My daughter's entire school takes a camping trip to nearby San Bruno
Mountain every October. I've participated three times now. When I showed
up at San Bruno Mountain this year, two boys with whom I'd shared a cabin
nearly a year and a half earlier came running up to me, excitedly yelling
my name. I suddenly realized how much the time I'd spent playing and talking
with them meant to them. During that earlier trip, I had felt rather overwhelmed.
I did my best to treat the boys well and show them respect, but at the
time I was struck by how fundamentally impossible the public school teacher's
job is. How can one adult give 30-odd kids the enormous emotional and
intellectual energy and discipline they need? A lot of kids don't get
much of this at home, and when they get to school, they need a lot.
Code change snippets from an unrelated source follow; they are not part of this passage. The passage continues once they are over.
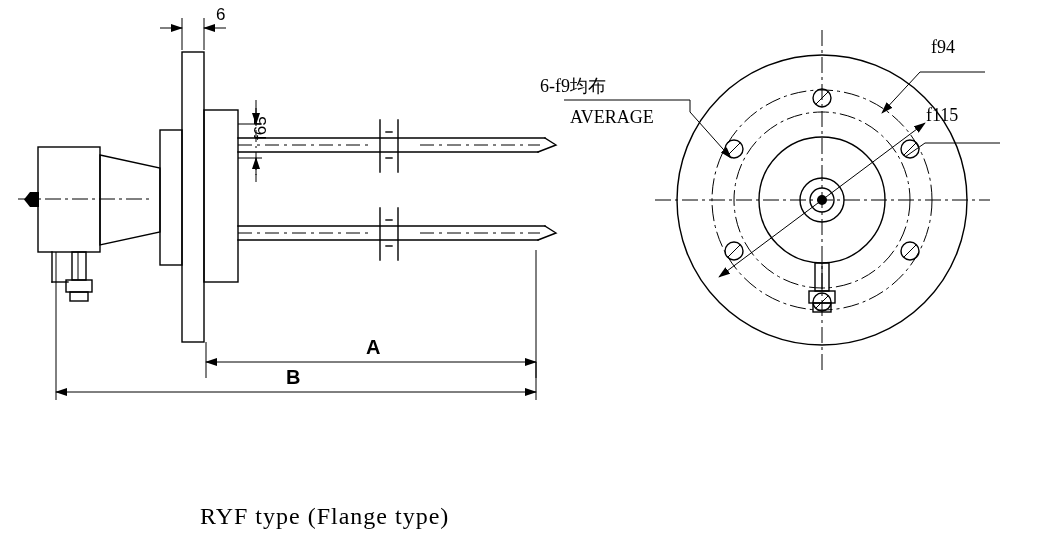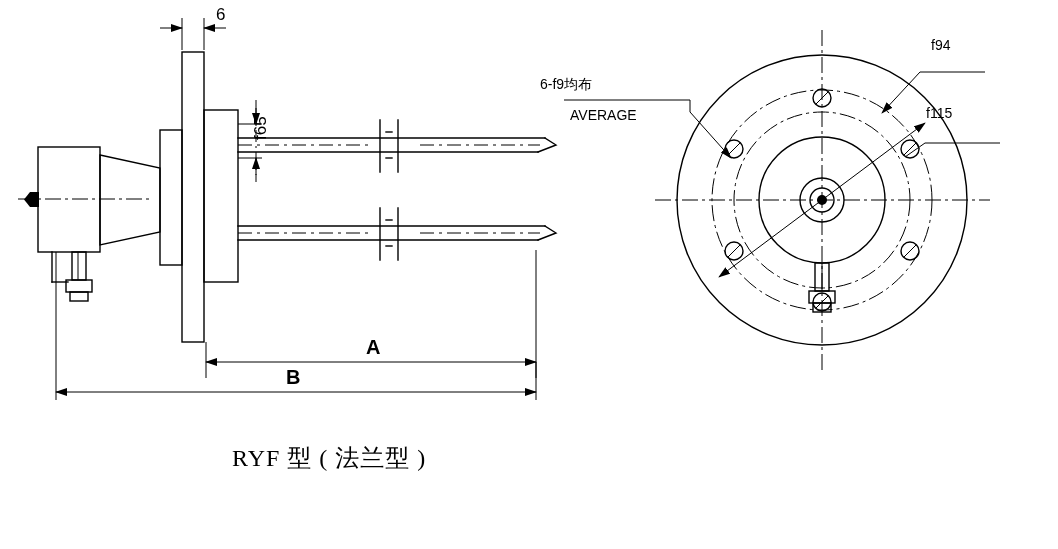"f94" .txt-note { font-family: Liberation Sans, sans-serif -> Liberation Serif, serif; font-size: 14px -> 18px }
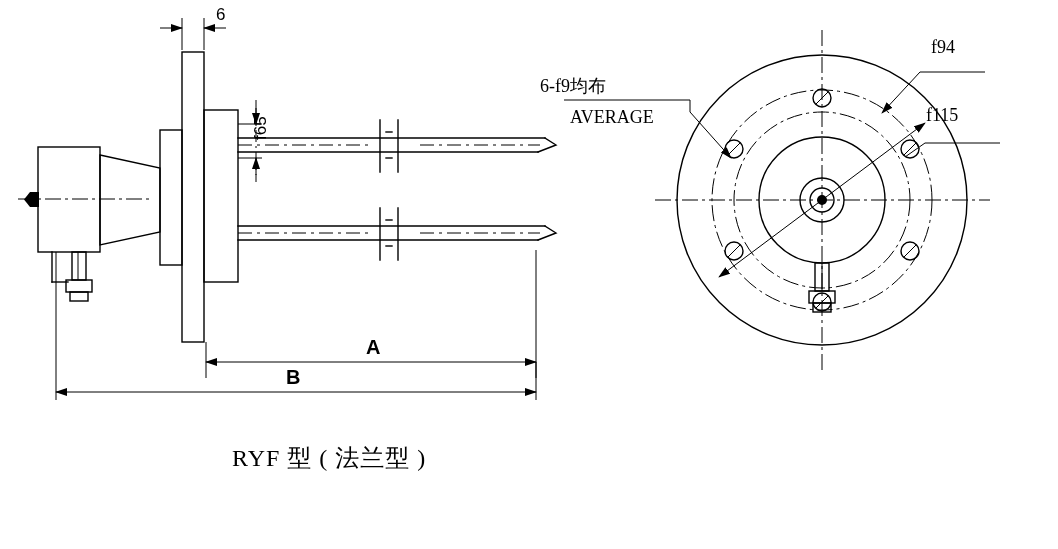"RYF 型 ( 法兰型 )" div.txt { html: <div>RYF 型 ( 法兰型 )</div> -> none }
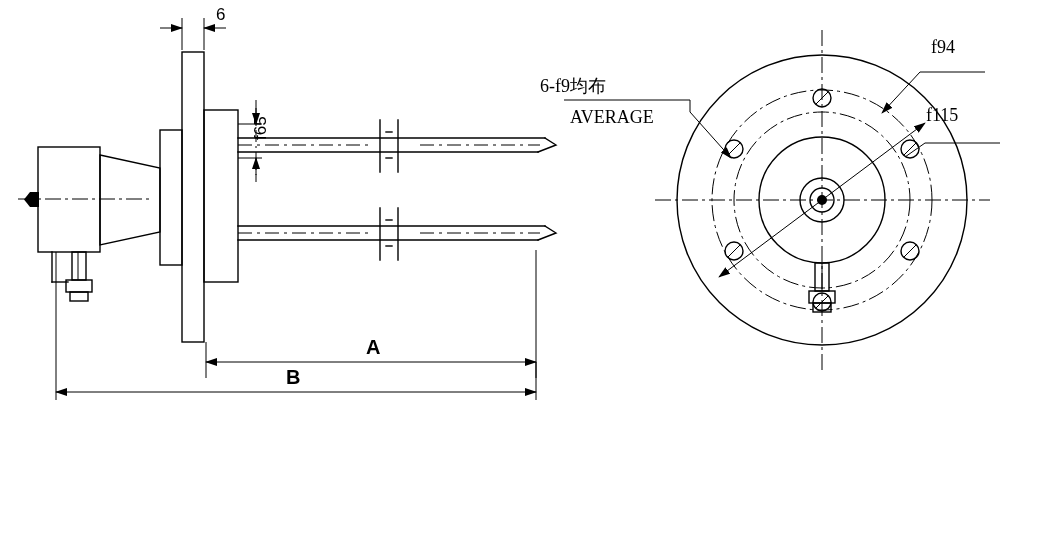"RYF type (Flange type)" div.txt { html: none -> <div>RYF type (Flange type)</div> }
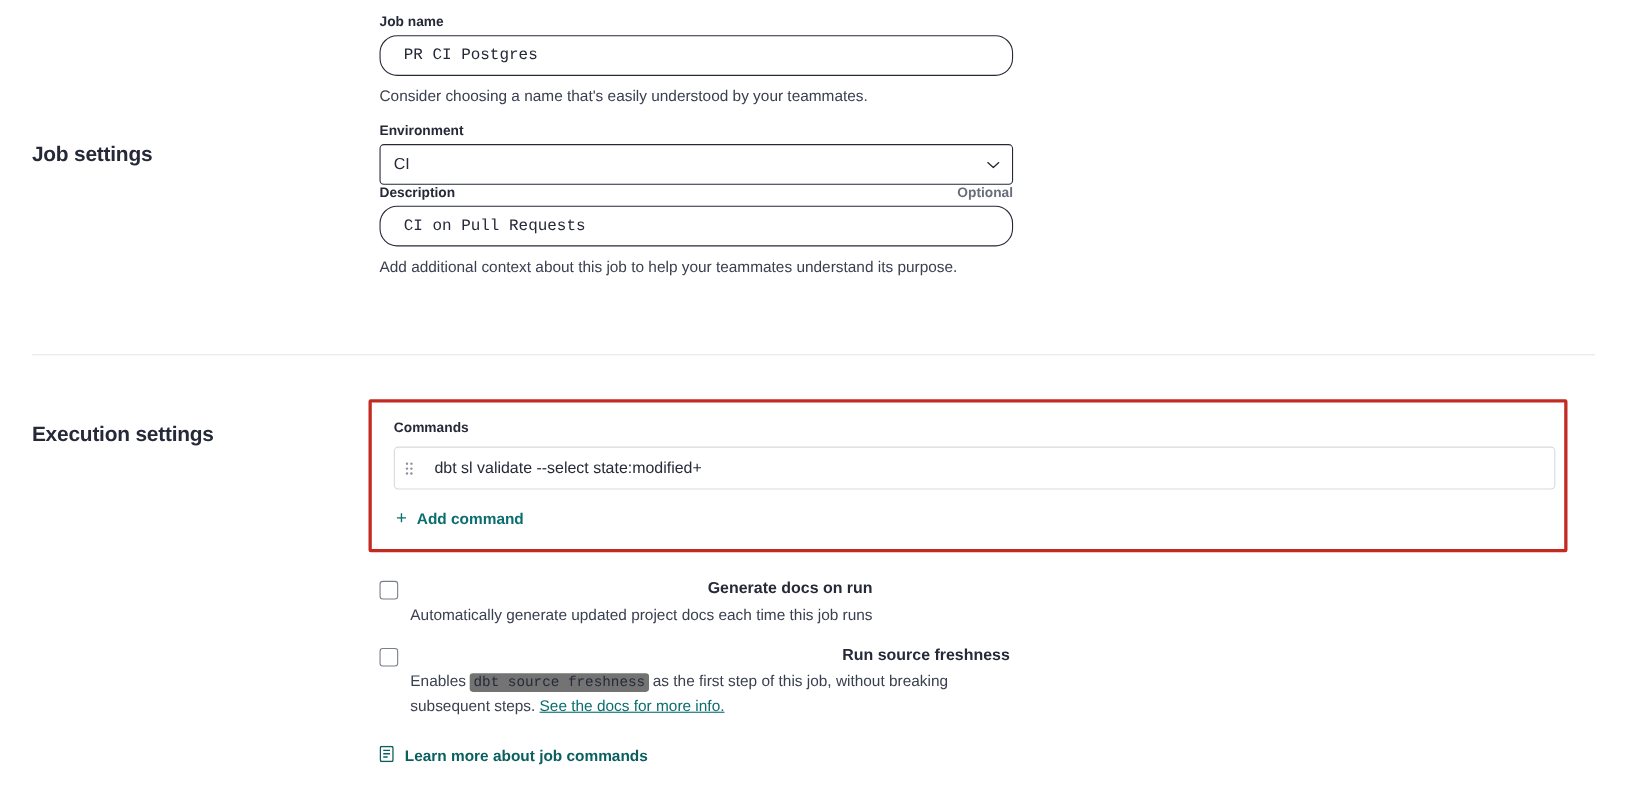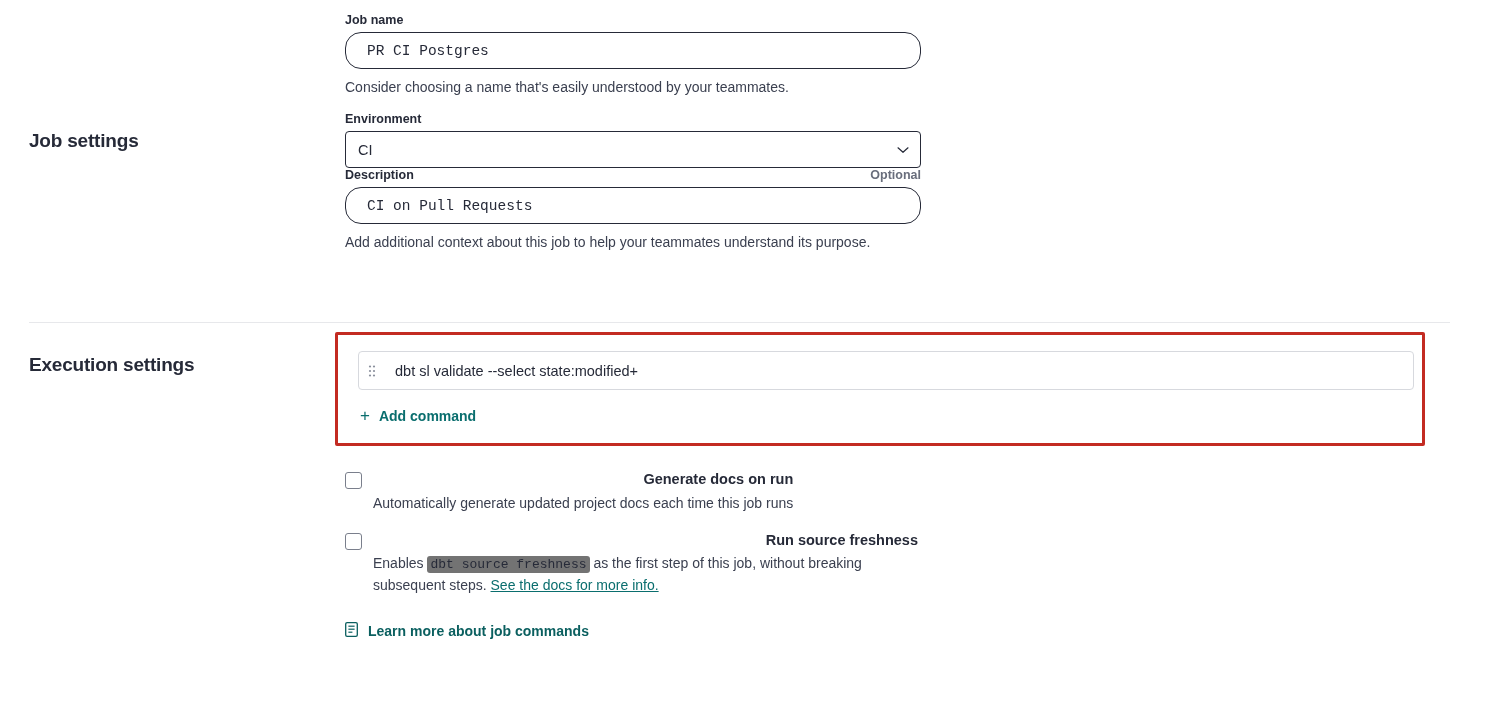"Execution settings" #execution-settings { top: 332px -> 363px }
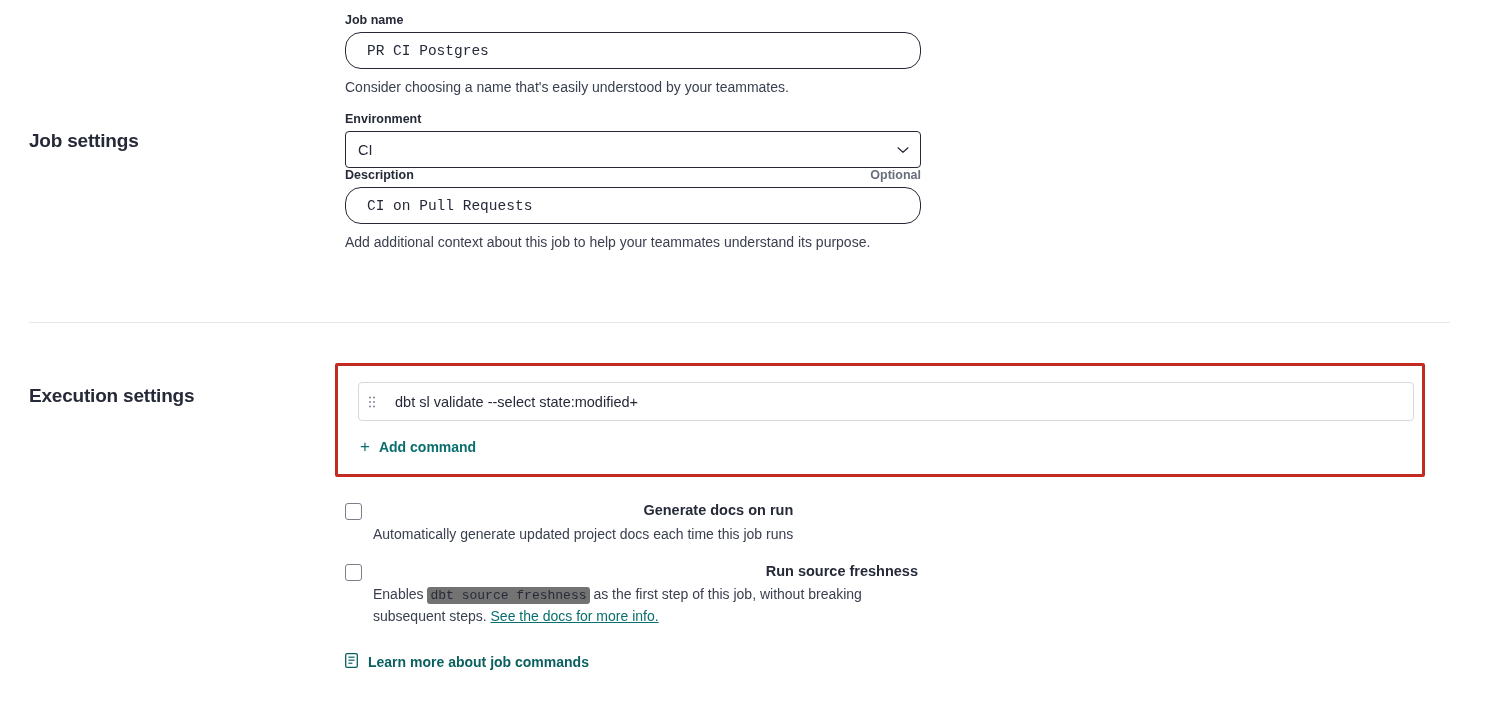"Commands" div.commands-label { html: none -> <div>Commands</div> }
Although the problems children face are not going to be solved by any
one relationship, you cannot underestimate the importance of honest friendship.
This society is a very cold place, and many kids never experience other
people's trust and confidence, or get to discuss things with someone interested
in their opinion. Even a brief encounter with someone who helps you understand
why things are as crazy as they are can make a huge difference in surviving
this absurd society.

Helping to dispell children's confusion has everything to do with the
shape and content of any future social movements. A child's way of thinking
and relating to others is inculcated early. A culture enriched by difficult
questions and dialogue could help spawn a 21st-century generation of revolutionaries
worthy of the name. We all have a lot to contribute in making that culture
a living reality. But this means reinhabiting public life, creating and
participating in public events, and challenging the fatigue and passivity
that keeps so many of us home watching TV instead of out among our friends,
neighbors, and strangers. Can we rise to the occasion?